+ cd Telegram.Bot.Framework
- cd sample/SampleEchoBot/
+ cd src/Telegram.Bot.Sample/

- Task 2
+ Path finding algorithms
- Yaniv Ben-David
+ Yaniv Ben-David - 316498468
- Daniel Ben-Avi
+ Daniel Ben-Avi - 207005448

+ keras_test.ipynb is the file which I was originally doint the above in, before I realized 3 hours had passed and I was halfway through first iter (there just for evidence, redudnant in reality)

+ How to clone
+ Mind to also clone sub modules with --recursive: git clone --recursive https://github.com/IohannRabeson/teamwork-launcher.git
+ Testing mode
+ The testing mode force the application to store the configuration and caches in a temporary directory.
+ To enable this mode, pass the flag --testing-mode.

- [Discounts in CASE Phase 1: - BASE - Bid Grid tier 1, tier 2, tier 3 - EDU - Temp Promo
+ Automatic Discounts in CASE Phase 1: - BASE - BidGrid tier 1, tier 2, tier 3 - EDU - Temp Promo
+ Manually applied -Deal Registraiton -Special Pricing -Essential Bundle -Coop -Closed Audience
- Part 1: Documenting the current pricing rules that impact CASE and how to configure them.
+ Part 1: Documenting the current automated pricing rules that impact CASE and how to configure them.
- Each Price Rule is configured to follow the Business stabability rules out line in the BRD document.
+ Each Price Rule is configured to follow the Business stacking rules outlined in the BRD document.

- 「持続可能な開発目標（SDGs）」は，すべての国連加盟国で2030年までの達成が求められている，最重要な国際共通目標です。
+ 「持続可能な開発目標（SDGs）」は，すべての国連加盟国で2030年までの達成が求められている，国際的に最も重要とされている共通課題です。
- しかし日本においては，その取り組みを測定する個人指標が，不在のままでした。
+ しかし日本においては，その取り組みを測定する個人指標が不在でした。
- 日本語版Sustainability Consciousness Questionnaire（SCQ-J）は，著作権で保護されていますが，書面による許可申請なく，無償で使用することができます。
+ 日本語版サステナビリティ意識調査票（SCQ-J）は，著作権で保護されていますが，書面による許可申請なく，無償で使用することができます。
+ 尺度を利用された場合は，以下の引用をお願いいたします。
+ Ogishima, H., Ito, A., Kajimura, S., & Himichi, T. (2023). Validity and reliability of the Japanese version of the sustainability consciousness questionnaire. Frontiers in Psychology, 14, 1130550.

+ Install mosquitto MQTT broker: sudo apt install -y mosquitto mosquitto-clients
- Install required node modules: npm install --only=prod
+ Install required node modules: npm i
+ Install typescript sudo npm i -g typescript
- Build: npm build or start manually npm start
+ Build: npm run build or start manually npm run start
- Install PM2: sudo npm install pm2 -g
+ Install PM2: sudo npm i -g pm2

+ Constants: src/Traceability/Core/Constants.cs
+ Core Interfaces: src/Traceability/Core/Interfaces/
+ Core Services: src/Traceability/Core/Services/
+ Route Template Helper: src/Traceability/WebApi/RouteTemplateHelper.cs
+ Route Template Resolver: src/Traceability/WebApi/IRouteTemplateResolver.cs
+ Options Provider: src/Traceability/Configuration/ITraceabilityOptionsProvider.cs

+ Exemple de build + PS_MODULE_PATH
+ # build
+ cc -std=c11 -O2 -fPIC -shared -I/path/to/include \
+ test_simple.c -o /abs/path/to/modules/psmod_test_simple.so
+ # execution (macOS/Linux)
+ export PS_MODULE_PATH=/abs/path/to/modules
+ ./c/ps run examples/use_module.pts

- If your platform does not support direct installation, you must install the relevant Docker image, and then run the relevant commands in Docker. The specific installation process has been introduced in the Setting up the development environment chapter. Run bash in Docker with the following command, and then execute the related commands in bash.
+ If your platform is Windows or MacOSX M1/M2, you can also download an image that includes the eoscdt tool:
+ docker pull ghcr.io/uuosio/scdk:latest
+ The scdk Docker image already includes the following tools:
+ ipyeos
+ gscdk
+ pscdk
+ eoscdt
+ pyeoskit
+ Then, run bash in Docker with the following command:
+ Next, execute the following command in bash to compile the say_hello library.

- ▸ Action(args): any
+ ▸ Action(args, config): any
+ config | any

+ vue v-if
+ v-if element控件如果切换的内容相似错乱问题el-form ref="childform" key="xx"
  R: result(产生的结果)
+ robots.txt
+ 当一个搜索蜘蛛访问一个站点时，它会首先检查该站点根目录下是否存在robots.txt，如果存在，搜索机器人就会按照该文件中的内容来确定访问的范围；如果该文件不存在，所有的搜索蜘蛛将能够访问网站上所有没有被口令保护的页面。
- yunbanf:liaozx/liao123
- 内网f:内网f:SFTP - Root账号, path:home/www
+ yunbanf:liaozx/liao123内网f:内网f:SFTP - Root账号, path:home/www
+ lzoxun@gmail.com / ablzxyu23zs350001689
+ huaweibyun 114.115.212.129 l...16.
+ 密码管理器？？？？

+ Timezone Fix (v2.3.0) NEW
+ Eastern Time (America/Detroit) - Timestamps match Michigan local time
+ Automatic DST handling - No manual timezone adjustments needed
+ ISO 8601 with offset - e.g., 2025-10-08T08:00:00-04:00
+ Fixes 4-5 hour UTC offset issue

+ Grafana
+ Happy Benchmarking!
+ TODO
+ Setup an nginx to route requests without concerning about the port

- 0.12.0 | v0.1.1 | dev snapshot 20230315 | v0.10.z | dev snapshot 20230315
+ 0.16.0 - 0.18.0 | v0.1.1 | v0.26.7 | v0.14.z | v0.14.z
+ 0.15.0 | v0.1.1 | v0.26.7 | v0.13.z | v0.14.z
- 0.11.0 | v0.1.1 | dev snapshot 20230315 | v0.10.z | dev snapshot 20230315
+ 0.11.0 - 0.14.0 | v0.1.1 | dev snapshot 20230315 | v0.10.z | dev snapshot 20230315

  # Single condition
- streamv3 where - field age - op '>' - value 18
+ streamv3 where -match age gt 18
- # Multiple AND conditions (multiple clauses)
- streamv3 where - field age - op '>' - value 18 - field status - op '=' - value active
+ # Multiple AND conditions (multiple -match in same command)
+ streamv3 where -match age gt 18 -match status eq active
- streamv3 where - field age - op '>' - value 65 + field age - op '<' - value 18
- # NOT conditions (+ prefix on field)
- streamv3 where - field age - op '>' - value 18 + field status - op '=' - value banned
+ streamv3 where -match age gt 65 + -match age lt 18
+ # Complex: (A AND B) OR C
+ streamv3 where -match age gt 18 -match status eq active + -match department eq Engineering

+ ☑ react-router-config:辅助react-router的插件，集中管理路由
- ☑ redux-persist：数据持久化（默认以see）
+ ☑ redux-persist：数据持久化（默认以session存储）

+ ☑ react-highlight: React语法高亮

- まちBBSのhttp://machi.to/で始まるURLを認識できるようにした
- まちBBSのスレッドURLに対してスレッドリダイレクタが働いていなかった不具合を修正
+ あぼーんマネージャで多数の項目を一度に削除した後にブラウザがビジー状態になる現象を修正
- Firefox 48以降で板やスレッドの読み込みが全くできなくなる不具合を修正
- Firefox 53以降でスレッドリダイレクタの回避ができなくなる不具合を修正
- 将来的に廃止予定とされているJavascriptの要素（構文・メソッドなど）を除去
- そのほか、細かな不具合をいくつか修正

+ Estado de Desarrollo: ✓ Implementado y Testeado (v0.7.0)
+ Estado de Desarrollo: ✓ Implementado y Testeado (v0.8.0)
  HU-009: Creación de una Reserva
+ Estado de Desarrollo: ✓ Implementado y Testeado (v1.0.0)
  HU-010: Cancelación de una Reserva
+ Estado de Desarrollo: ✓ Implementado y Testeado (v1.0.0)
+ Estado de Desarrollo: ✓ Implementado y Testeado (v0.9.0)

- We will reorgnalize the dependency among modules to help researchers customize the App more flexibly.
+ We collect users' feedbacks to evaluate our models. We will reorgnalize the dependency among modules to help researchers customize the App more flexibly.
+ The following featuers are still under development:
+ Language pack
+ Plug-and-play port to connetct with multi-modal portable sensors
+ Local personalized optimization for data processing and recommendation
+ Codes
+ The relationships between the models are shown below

=== EXERCISE PROMPT ===
Using the entries above, repeat only the lines from the one containing "-y mosquitto mosquitto-clients" through the one containing "- 内网f:内网f:SFTP - Root账号, path:home/www", end lines included.

=== ANSWER TO THIS EXERCISE ===
+ Install mosquitto MQTT broker: sudo apt install -y mosquitto mosquitto-clients
- Install required node modules: npm install --only=prod
+ Install required node modules: npm i
+ Install typescript sudo npm i -g typescript
- Build: npm build or start manually npm start
+ Build: npm run build or start manually npm run start
- Install PM2: sudo npm install pm2 -g
+ Install PM2: sudo npm i -g pm2

+ Constants: src/Traceability/Core/Constants.cs
+ Core Interfaces: src/Traceability/Core/Interfaces/
+ Core Services: src/Traceability/Core/Services/
+ Route Template Helper: src/Traceability/WebApi/RouteTemplateHelper.cs
+ Route Template Resolver: src/Traceability/WebApi/IRouteTemplateResolver.cs
+ Options Provider: src/Traceability/Configuration/ITraceabilityOptionsProvider.cs

+ Exemple de build + PS_MODULE_PATH
+ # build
+ cc -std=c11 -O2 -fPIC -shared -I/path/to/include \
+ test_simple.c -o /abs/path/to/modules/psmod_test_simple.so
+ # execution (macOS/Linux)
+ export PS_MODULE_PATH=/abs/path/to/modules
+ ./c/ps run examples/use_module.pts

- If your platform does not support direct installation, you must install the relevant Docker image, and then run the relevant commands in Docker. The specific installation process has been introduced in the Setting up the development environment chapter. Run bash in Docker with the following command, and then execute the related commands in bash.
+ If your platform is Windows or MacOSX M1/M2, you can also download an image that includes the eoscdt tool:
+ docker pull ghcr.io/uuosio/scdk:latest
+ The scdk Docker image already includes the following tools:
+ ipyeos
+ gscdk
+ pscdk
+ eoscdt
+ pyeoskit
+ Then, run bash in Docker with the following command:
+ Next, execute the following command in bash to compile the say_hello library.

- ▸ Action(args): any
+ ▸ Action(args, config): any
+ config | any

+ vue v-if
+ v-if element控件如果切换的内容相似错乱问题el-form ref="childform" key="xx"
  R: result(产生的结果)
+ robots.txt
+ 当一个搜索蜘蛛访问一个站点时，它会首先检查该站点根目录下是否存在robots.txt，如果存在，搜索机器人就会按照该文件中的内容来确定访问的范围；如果该文件不存在，所有的搜索蜘蛛将能够访问网站上所有没有被口令保护的页面。
- yunbanf:liaozx/liao123
- 内网f:内网f:SFTP - Root账号, path:home/www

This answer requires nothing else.